Let me tell you about the owner of that school, Jonathan Hage. He operates just 58 schools but is able to live in a 1.8 million dollar house, sends his children to an expensive private school and a conservative estimate of his salary is 3.4 million dollars. By comparison superintendent Vitti runs 161 schools, makes 275 thousand and sends his children to public schools. I don’t know how much his house is worth and where I am sure it is nice I would guess it is worth less than 1.8 million dollars. Hage also owns a 350 thousand dollar 43 foot yacht, which he named Fishin-4-Schools. An ironic name if there ever was one and yes the Charter School at Baymeadows may be doing well, but many of Hage’s other schools including the one at Regency aren’t.

Choice with is a euphemism for privatization in Florida is a bad choice especially in this era of lax regulations that are seeing charlatans and mercenaries setting up shop on every corner they can.
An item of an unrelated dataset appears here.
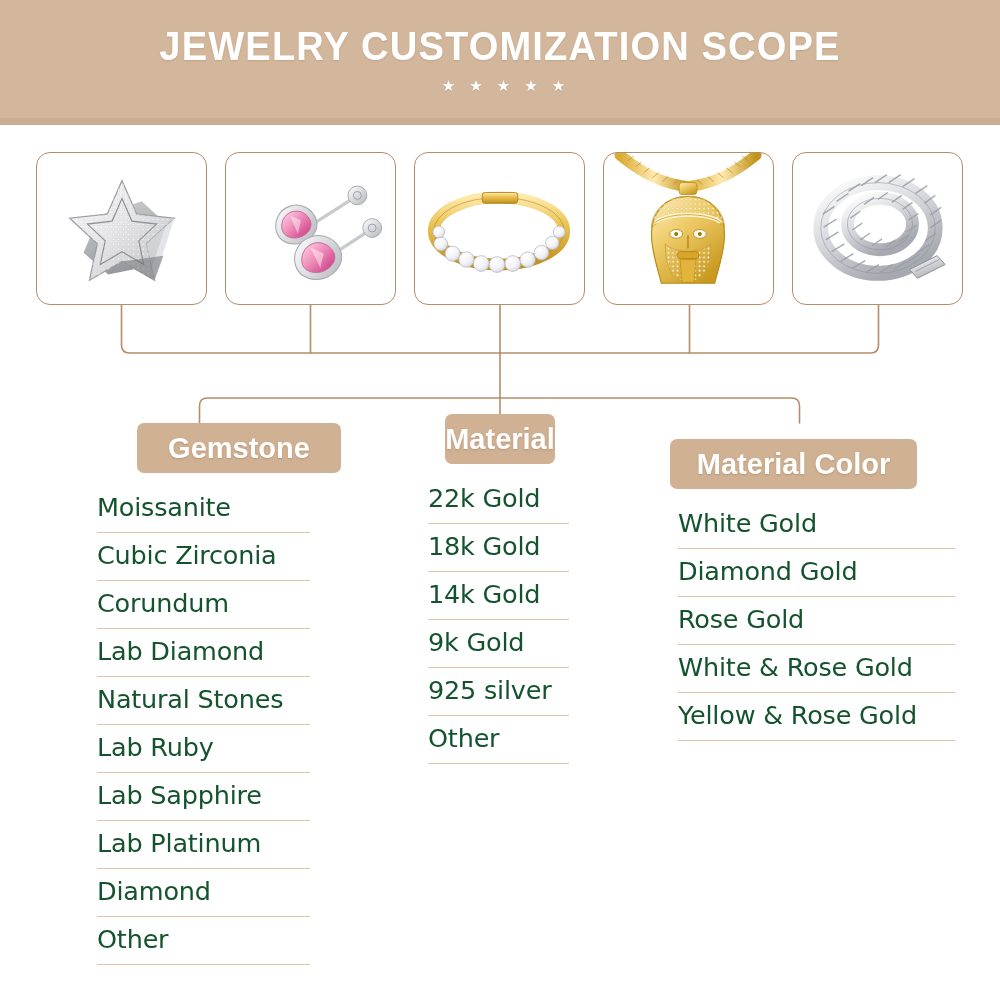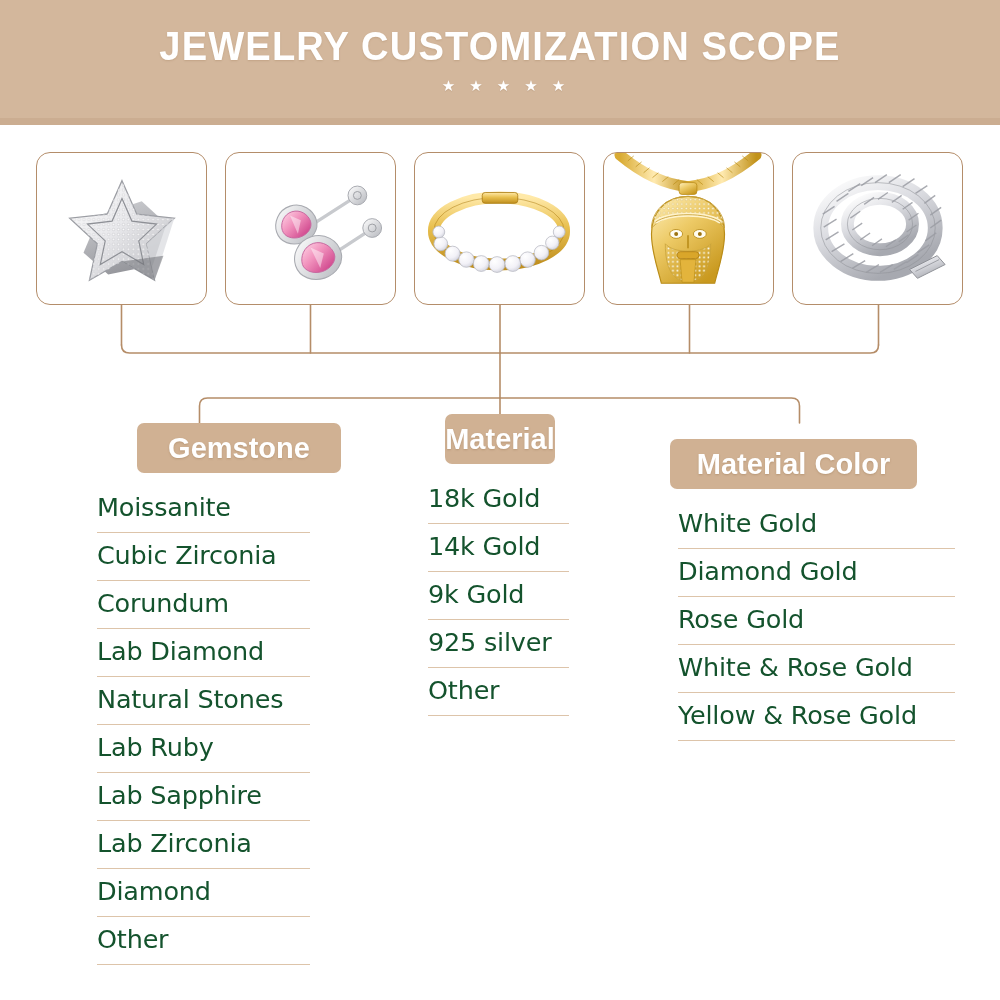"22k Gold" li { html: none -> <li>22k Gold</li> }
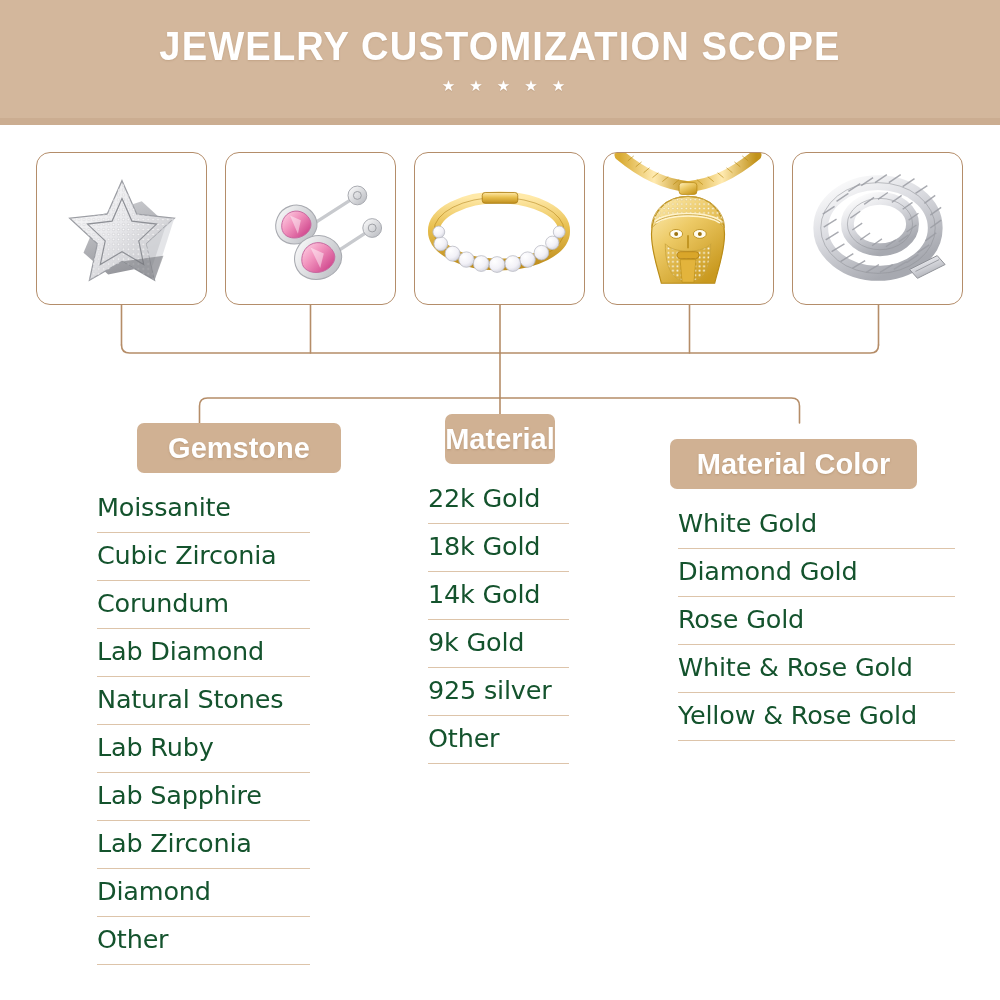"Lab Zirconia" li { text: Zirconia -> Platinum }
Finally to address his third assertion about money, I actually agree money will not cure all the problems in public education but make no mistake there are needs-a-plenty going unmet because the resources aren’t there. We need good leadership and a well-rounded curriculum too. Unfortunately most of the problems in education in Florida come from the pro-choice leadership that Florida has had for the last 15 years. They have manufactured a crisis and are now seeking to profit off of it. Turner may be okay with that but many of us are not.